> _WHAT IS EXPECTED_
Each line that contains the word "clone" is to be copied from the records below.

*** RECORDS SHOWN Section Begins ***

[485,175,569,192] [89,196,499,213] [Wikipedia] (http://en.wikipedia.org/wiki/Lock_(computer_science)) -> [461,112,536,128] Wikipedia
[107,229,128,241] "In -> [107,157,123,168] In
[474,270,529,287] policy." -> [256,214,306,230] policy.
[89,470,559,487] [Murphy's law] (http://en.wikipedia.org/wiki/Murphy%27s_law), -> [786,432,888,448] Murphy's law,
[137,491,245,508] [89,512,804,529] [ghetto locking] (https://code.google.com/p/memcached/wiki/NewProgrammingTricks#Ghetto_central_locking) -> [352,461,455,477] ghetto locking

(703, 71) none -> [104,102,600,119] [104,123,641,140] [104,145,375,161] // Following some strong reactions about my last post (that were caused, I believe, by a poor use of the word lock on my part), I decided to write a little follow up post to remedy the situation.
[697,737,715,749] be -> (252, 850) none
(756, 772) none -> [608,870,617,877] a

*** RECORDS SHOWN Section Ends ***
*** RECORDS SHOWN Section Begins ***

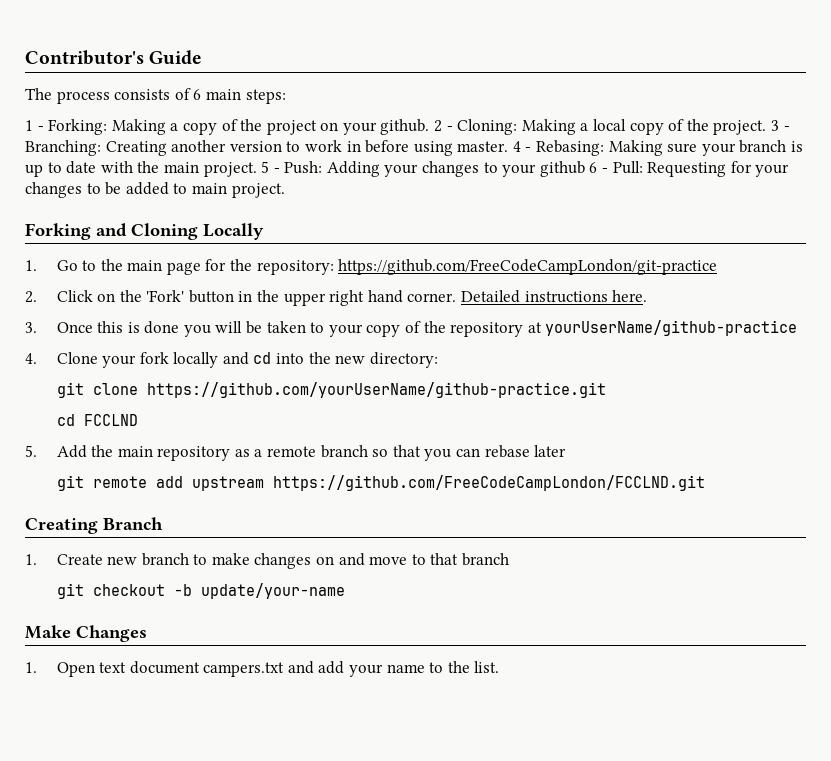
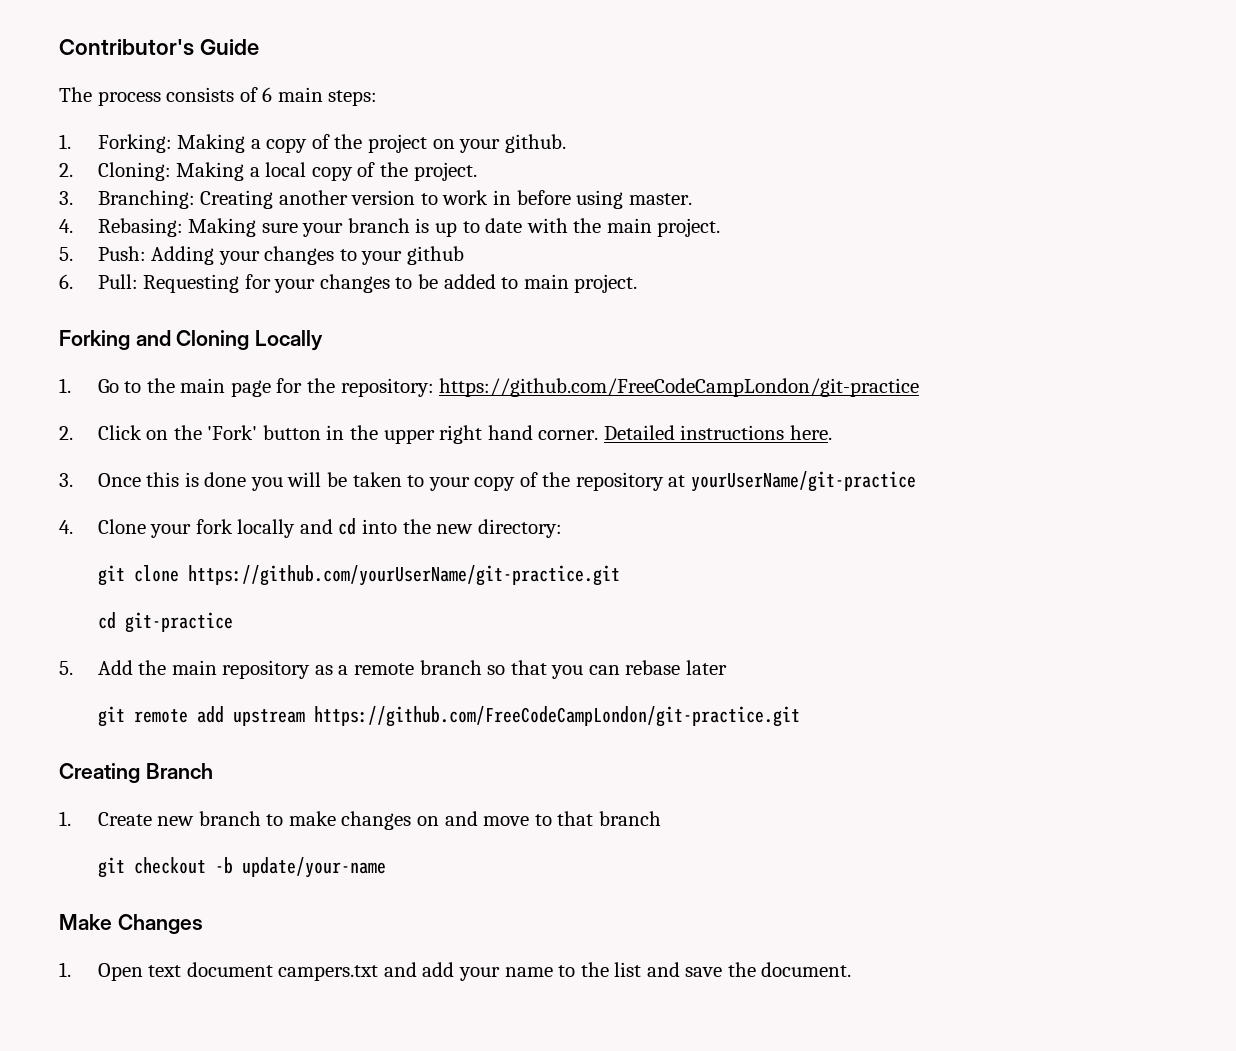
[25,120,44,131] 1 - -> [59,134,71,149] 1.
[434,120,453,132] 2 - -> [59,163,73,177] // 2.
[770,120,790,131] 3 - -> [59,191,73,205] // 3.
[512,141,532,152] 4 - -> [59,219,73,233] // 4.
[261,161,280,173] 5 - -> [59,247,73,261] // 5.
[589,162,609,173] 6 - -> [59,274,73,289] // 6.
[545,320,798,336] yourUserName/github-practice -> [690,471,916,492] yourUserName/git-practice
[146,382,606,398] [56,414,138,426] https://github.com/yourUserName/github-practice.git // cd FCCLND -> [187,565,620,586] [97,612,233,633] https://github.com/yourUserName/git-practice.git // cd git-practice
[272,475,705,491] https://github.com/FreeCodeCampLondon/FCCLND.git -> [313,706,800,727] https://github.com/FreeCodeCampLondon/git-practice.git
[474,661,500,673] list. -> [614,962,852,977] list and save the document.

*** RECORDS SHOWN Section Ends ***
*** RECORDS SHOWN Section Begins ***

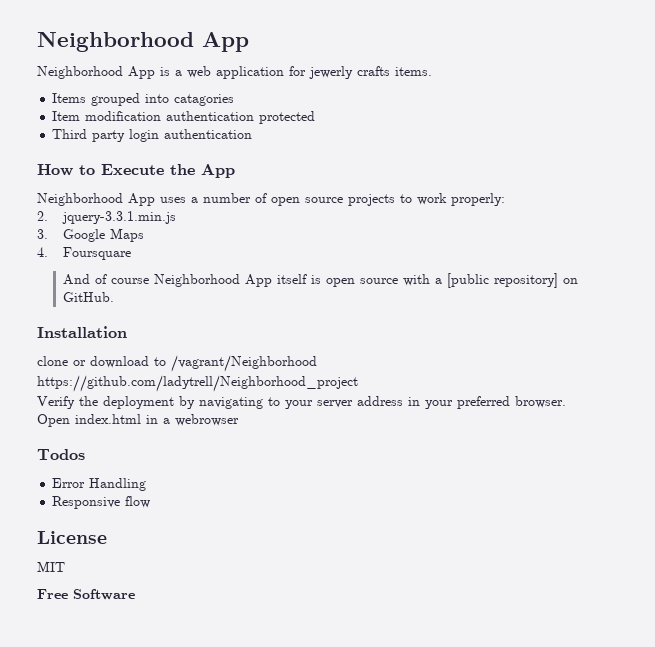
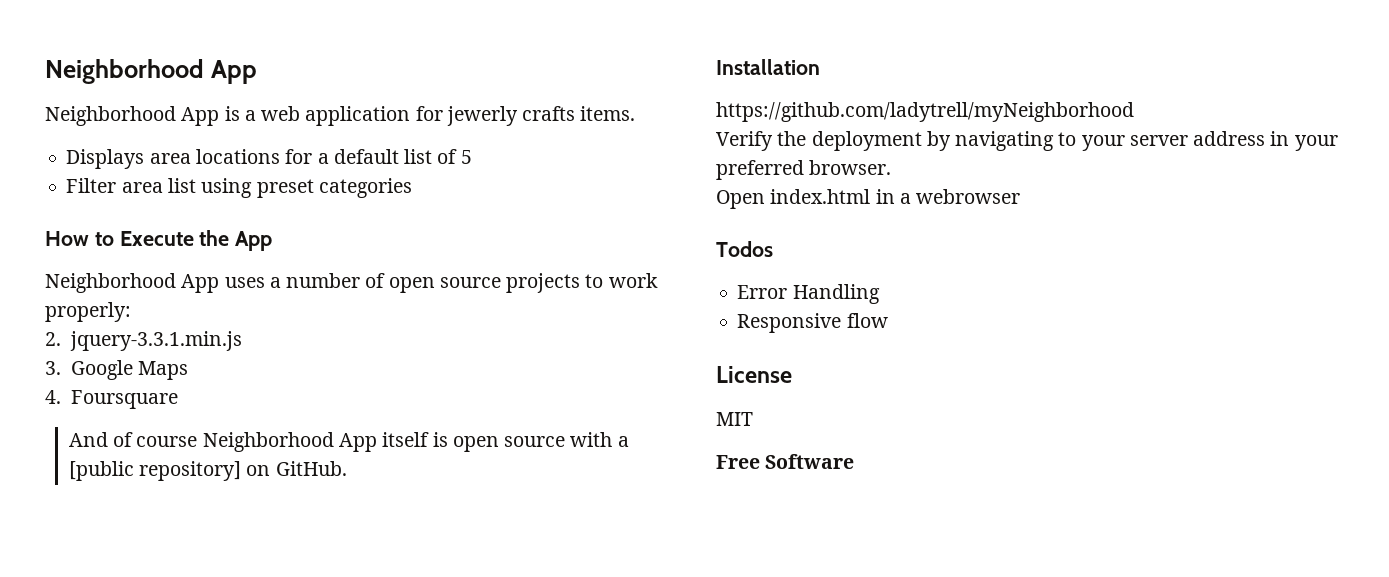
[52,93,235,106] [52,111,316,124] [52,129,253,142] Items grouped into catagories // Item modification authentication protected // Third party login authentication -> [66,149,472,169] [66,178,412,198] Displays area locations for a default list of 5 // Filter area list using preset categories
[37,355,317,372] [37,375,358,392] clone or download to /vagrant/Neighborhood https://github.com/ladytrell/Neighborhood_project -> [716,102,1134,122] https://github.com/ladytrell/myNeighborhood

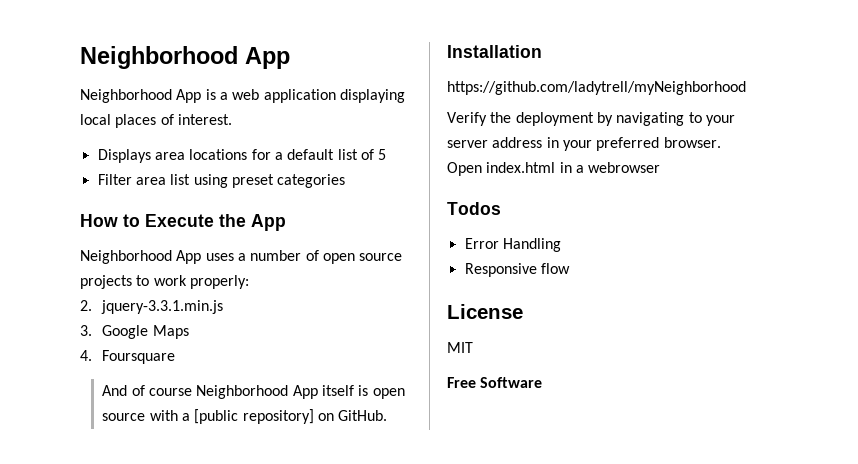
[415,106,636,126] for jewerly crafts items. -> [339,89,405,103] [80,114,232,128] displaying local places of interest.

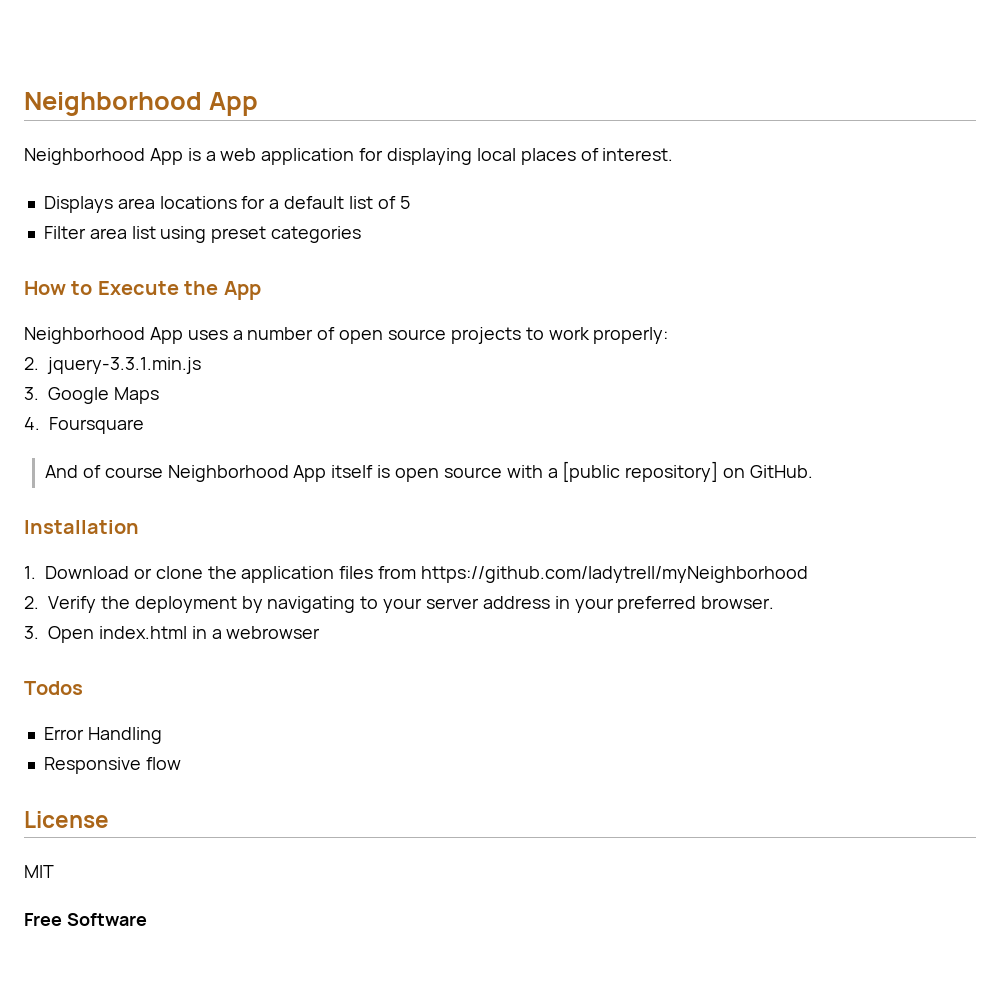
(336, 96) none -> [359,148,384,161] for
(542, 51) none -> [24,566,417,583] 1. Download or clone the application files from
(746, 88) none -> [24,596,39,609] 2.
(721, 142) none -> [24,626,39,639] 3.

*** RECORDS SHOWN Section Ends ***

> _ANSWER FOR THIS EXERCISE_
[37,355,317,372] [37,375,358,392] clone or download to /vagrant/Neighborhood https://github.com/ladytrell/Neighborhood_project -> [716,102,1134,122] https://github.com/ladytrell/myNeighborhood
(542, 51) none -> [24,566,417,583] 1. Download or clone the application files from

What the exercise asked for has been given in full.